Malgré son packaging soigné et sa durée raisonnable de 36 minutes, "Severh Sehenh" n'est pas à proprement parler la troisième exploration longue durée de Treha Sektori, entité culte de la chapelle Dark Ambient. Censé marquer la fin d'un cycle débuté par "Endessiah" dont il reprend d'ailleurs certains thèmes, ce n'est ni un EP ni l'agrégat hasardeux de fonds de tiroir mais plutôt une espèce de kyste, tumeur aux allures d'excroissance monstrueuse d'une oeuvre dont elle incarne l'achèvement. La mort.
Il s'agit là de la première singularité de cette création. La seconde réside dans la structure même de "Severh Sehenh", qui se déploie sous la forme d'une seule et unique piste. Mais, à la manière d'un film resté célèbre d'Alfred Hitchcock composé d'un long plan séquence qui en cache en réalité plusieurs mis bout à bout, cette complainte explose en plus d'une dizaine de mouvements qui se fondent les uns dans les autres en un bloc limpide d'une frissonnante beauté.
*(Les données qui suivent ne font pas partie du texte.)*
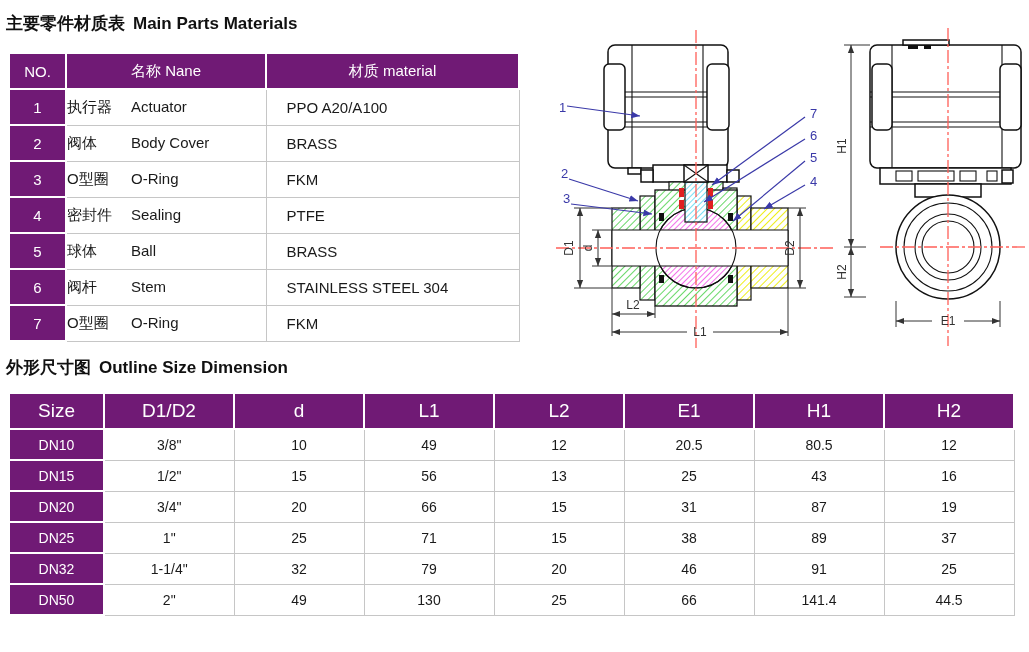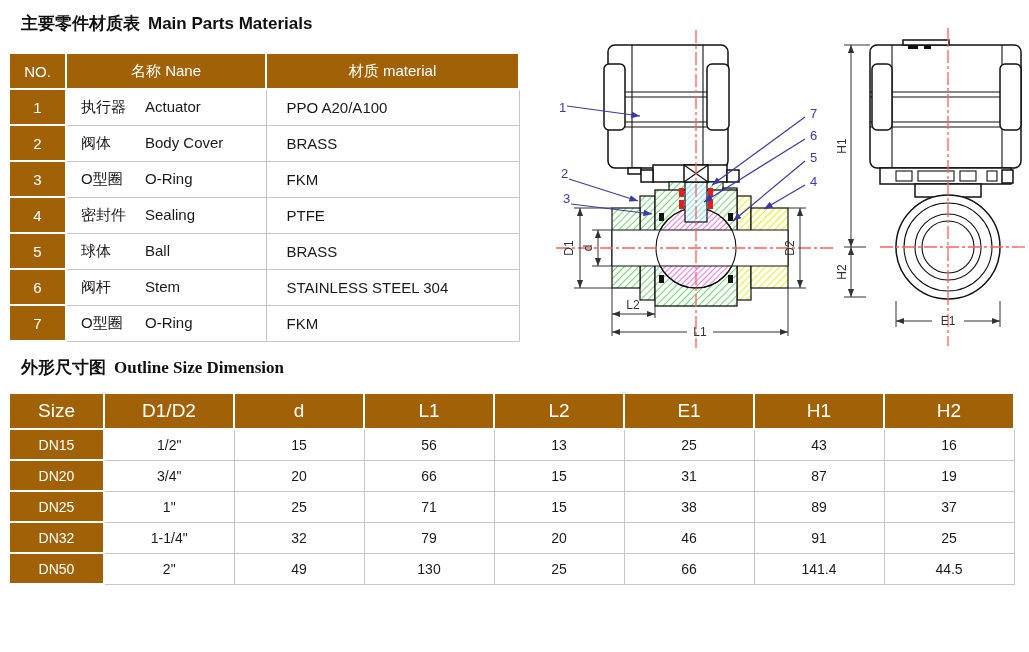--- a/index.html
+++ b/index.html
@@ -5,7 +5,7 @@
   html,body{margin:0;padding:0;}
   body{width:1029px;height:652px;position:relative;background:#fff;overflow:hidden;
        font-family:"Liberation Sans","DejaVu Sans",sans-serif;color:#1a1a1a;}
-  .sec-title{position:absolute;left:21px;font-size:17px;font-weight:bold;color:#111;white-space:nowrap;}
+  .sec-title{position:absolute;left:6px;font-size:17px;font-weight:bold;color:#111;white-space:nowrap;}
   .sec-title .en{margin-left:8px;}
   #title1{top:12px;}
   #title2{top:356px;font-family:Liberation Serif, serif;}

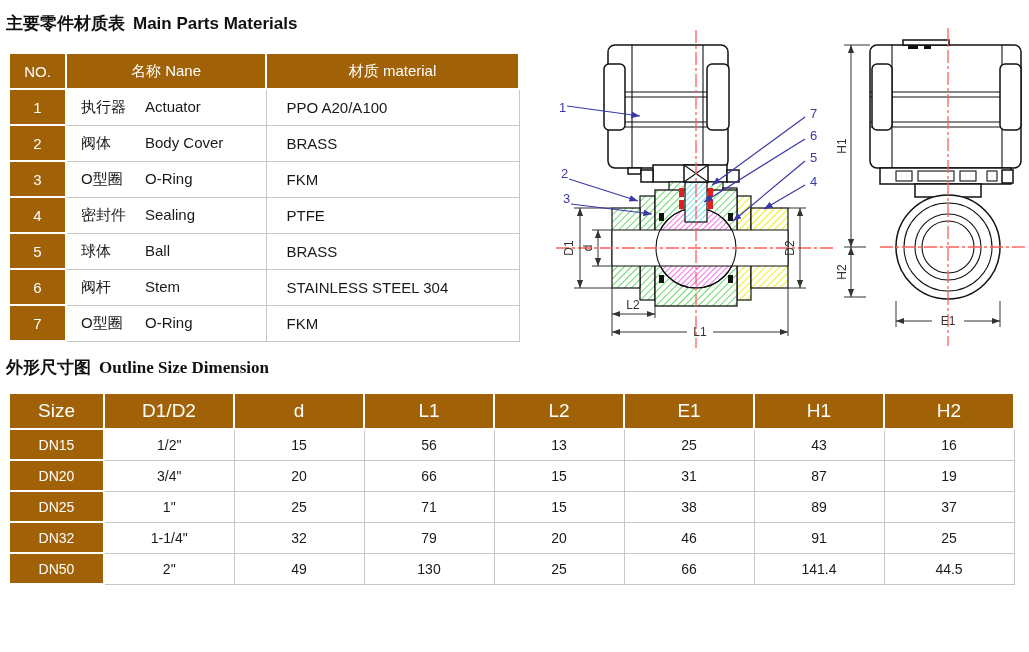--- a/index.html
+++ b/index.html
@@ -13,7 +13,7 @@
   #materials-table{left:8px;top:52px;width:510px;}
   #size-table{left:8px;top:392px;width:1005px;}
   th,td{padding:0;font-weight:normal;overflow:hidden;}
-  .blue{background:#a16207;color:#fff;border:2px solid #ffffff;text-align:center;}
+  .blue{background:#701a75;color:#fff;border:2px solid #ffffff;text-align:center;}
   #materials-table th{height:34px;font-size:15px;}
   #materials-table td{height:34px;font-size:15px;border:1px solid #c6c6c6;}
   #materials-table td.blue{border:2px solid #ffffff;}

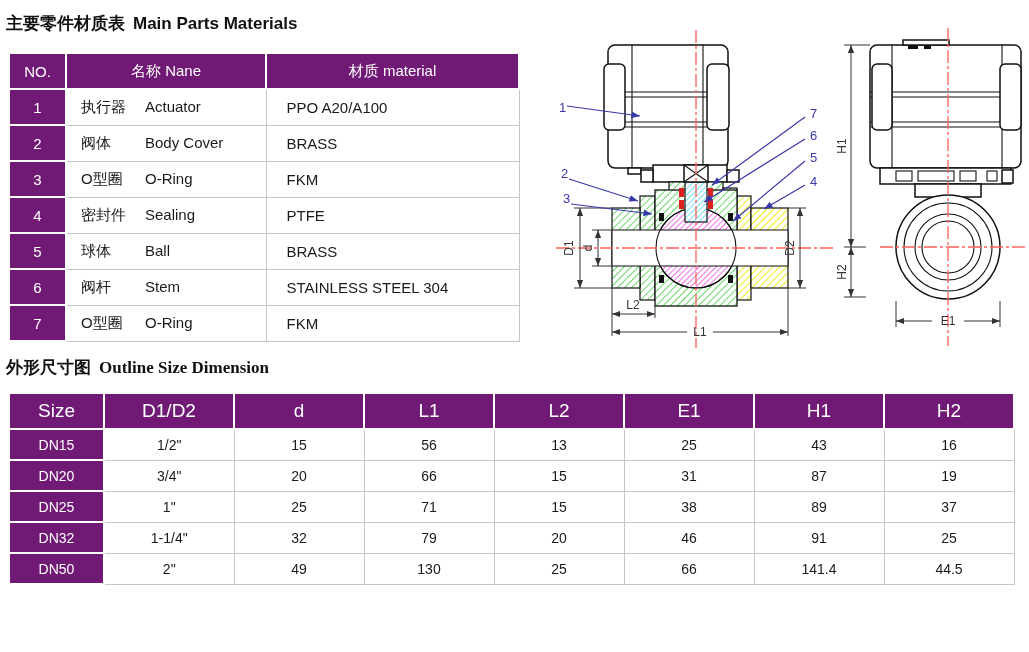--- a/index.html
+++ b/index.html
@@ -17,7 +17,7 @@
   #materials-table th{height:34px;font-size:15px;}
   #materials-table td{height:34px;font-size:15px;border:1px solid #c6c6c6;}
   #materials-table td.blue{border:2px solid #ffffff;}
-  .name-cell{padding-left:14px;}
+  .name-cell{}
   .name-cell .zh{display:inline-block;width:64px;}
   .mat-cell{padding-left:20px;margin-top:44px;}
   #size-table th{height:34px;font-size:19px;}

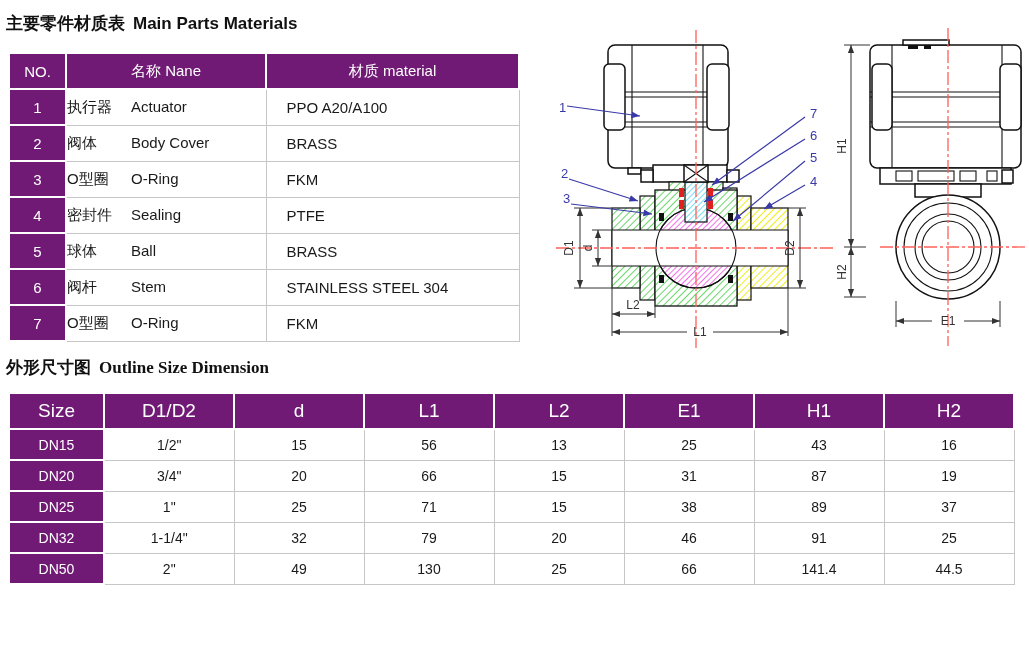--- a/index.html
+++ b/index.html
@@ -8,7 +8,7 @@
   .sec-title{position:absolute;left:6px;font-size:17px;font-weight:bold;color:#111;white-space:nowrap;}
   .sec-title .en{margin-left:8px;}
   #title1{top:12px;}
-  #title2{top:356px;font-family:Liberation Serif, serif;}
+  #title2{top:356px;}
   table{border-collapse:collapse;position:absolute;table-layout:fixed;}
   #materials-table{left:8px;top:52px;width:510px;}
   #size-table{left:8px;top:392px;width:1005px;}

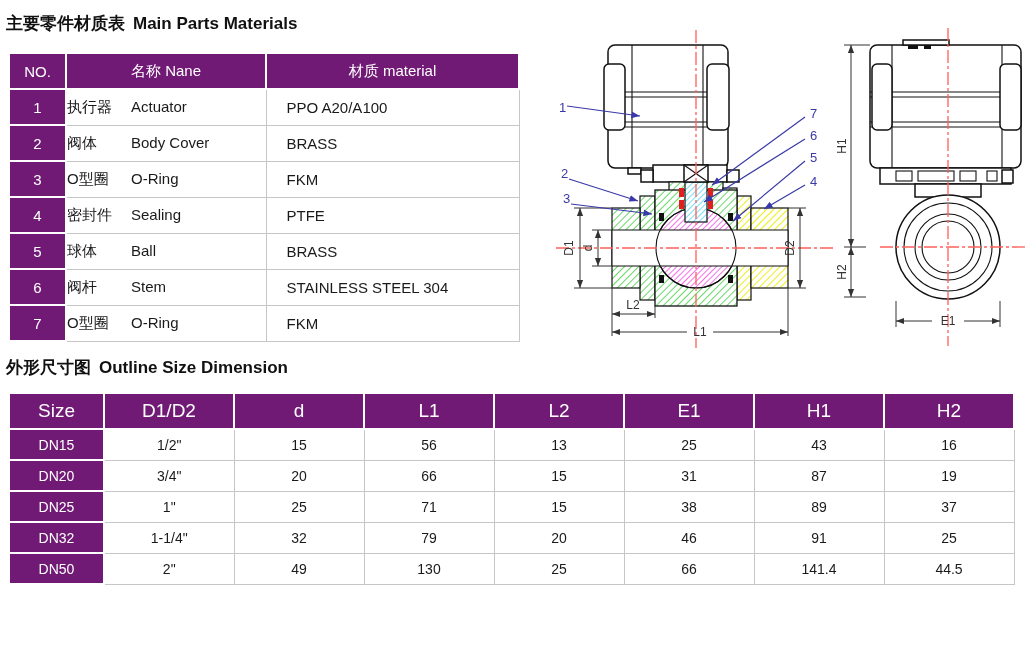--- a/index.html
+++ b/index.html
@@ -120,6 +120,16 @@
   </thead>
   <tbody>
       <tr>
+        <td class="blue">DN10</td>
+        <td class="">3/8"</td>
+        <td class="">10</td>
+        <td class="">49</td>
+        <td class="">12</td>
+        <td class="">20.5</td>
+        <td class="">80.5</td>
+        <td class="">12</td>
+      </tr>
+      <tr>
         <td class="blue">DN15</td>
         <td class="">1/2"</td>
         <td class="">15</td>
Originellement imaginés pour des performances scéniques de ce mystérieux projet, ces aplats se fondent en un tout indivisible, long râle crachant un souffle mortifère.
Encore une fois, le résultat est tout bonnement grandiose, macération hypnotique qui en revisitant "Endessiah", en extrait la moelle, la semence tapie au fond de ses sombres et intimes crevasses. De ces sons fantomatiques coulent des images de désolation absolue, d'une solitude qui se noie dans l'éther d'une vie morne dont on ne fait qu'attendre l'interminable conclusion. Masse grondante de sonorités glaciales, 'Severh Sehenh' possède cette faculté rare, qui est aussi celle de Treha Sektori, d'envelopper tout ce qui l'entoure, de plonger l'auditeur dans une nuit sans fin, plainte dont les effluves résonnent tel un écho hanté et pulsant d'une énergie obscure semblant provenir des arcanes de l'Inconnu.
Détenteur d'une écriture qui n'appartient qu'à lui, Treha Sektori ne déçoit pas avec cet album qui prolonge la jouissance funèbre déclenchée par "Endessiah", égrenant ses notes froides au goût de mort. S'abîmer dans ses spectrales méandres tient de l'expérience, de l'exploration de l'indicible, où l'on se coule, s'abandonne dans un monde crépusculaire dont on ne revient pas.